I mean, I think I just use the word ‘truthseeking’ to mean the thing you seem to mean
That’s also a good word! I think that we do need a variety of words. For me, truthseeking has a connotation that is mainly about an individual search for truth, especially an objective truth. It makes me think about solitary reading and research.
What I wanted to highlight was a social and activist aspect, one that’s about acknowledging subjective values differences, and the inseparability of what can and should be done from the social support that an idea has.
Here, we write a fair bit about why it’s so hard to change institutions and get out of bad equilibria. That’s a culture of truthseeking, and its a good thing.
A culture of persuasion is about spending our energy thinking about how to set an agenda and steer a conversation to escape those equilibria. It’s applied, it’s social, and it’s open-ended. It’s about not trying to pin things down too much, and instead about trying to provoke a rich conversation that is fact based and reasonable, but also is human and makes room for an organic working out process.
“Culture of persuasion” is meant as a complement to what I see as the culture of truthseeking we have here.
Personally, the reason I find “persuasion” somewhat off-putting is that I don’t want to be persuaded unless I end up with a more accurate or beneficial perspective than before. That said, if two open-minded people are not sure whose perspective is better, I think that there is a place for a non-combative discussion in which arguments are weighed against each other. I’m not sure what word describes that situation better than “discussion,” though.
I agree. There really isn’t a perfect term, unfortunately. It seems to pack together these ideas:
Rightness: “having a good idea worth spreading”
Activism: “trying to persuade”
Compellingness: “trying to be effective in persuasion”
Open-mindedness: “being receptive to persuasion”
Susceptibility: “being easier to persuade”
I think there are two contradictory models of what needs to be done in our society.
One model has it that we have too much persuasion and too much social learning. Most people need to learn how to think for themselves, as individuals, from the ground up. A “culture of persuasion” would be actively destructive. Too few people know how to reason at all. If they got better at persuading others, the effect on net would be to collectively worsen our capacity for reason.

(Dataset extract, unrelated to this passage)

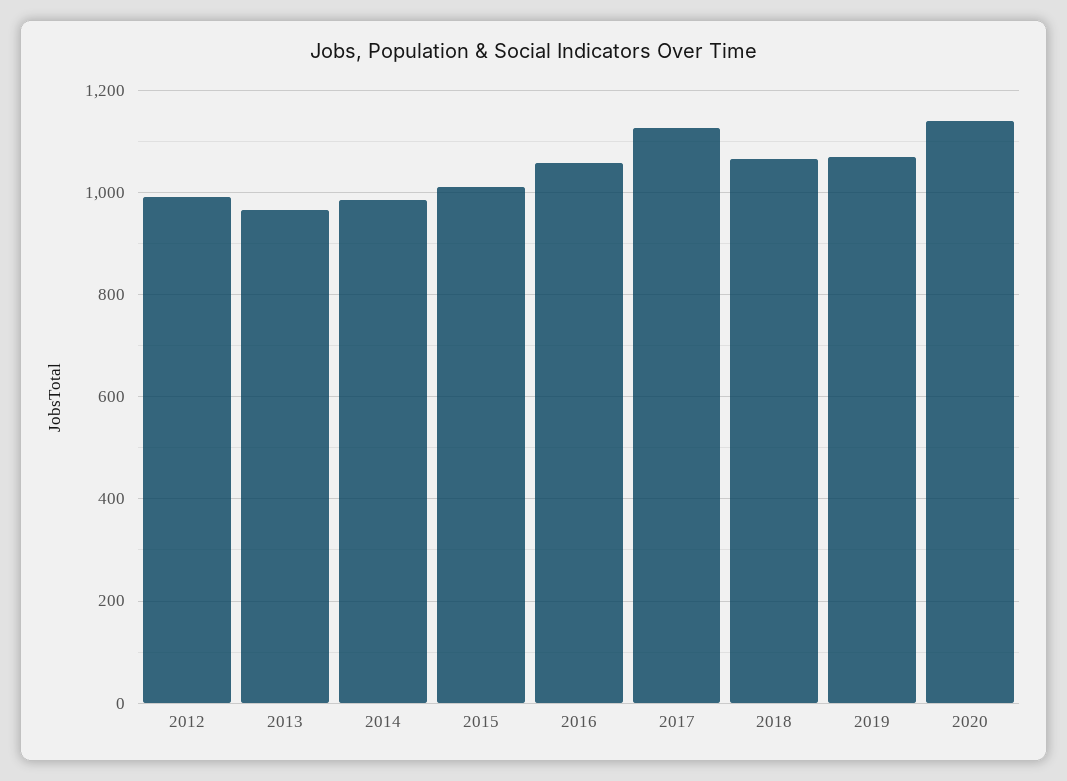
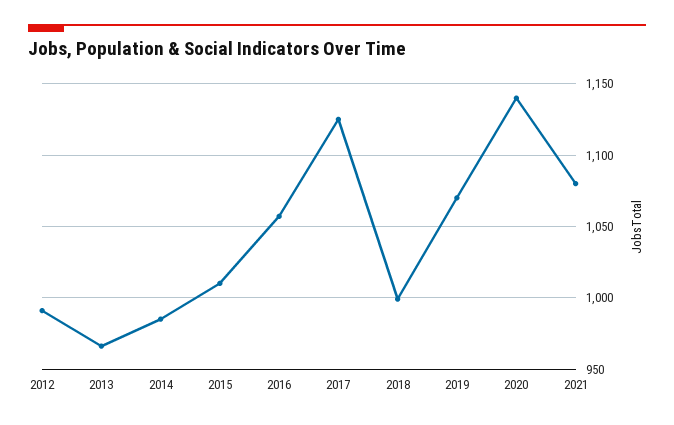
2018: 1060 -> 1000
2021: none -> 1080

My model has it that we have too little persuasion and social learning. Instead, what we have is a lot of mutually-imposed isolation, which chills individual thought, breeding a sense of futility and close-minded resentment. A “culture of persuasion” would be positive, because it would imply that people are earnestly trying to figure out what would be mutually convincing, rather than what would get other people to give in or shut up. Indeed, too few people know how to reason at all. But if they got better at persuading others, the net effect would be to collectively improve our capacity to reason because they’d have to be making efforts to understand other people, and to make themselves understood.
My guess is that differences of opinion about word choice are just a symptom of this more important difference in how people model the state of our social world and what would be good for it.
It seems to me the word “dialog” may be appropriate: to me it has the connotation of reaching out to people you may not normally interact with.
I agree, it does have that connotation, and it also has the implication of a peaceful conversation. A “culture of dialog” doesn’t sound bad. I guess that for me, “dialog” just doesn’t get my attention. I think that for an open-ended, evocative phrase to work, it has to be sort of vivid. Maybe that’s why I like “persuasion.”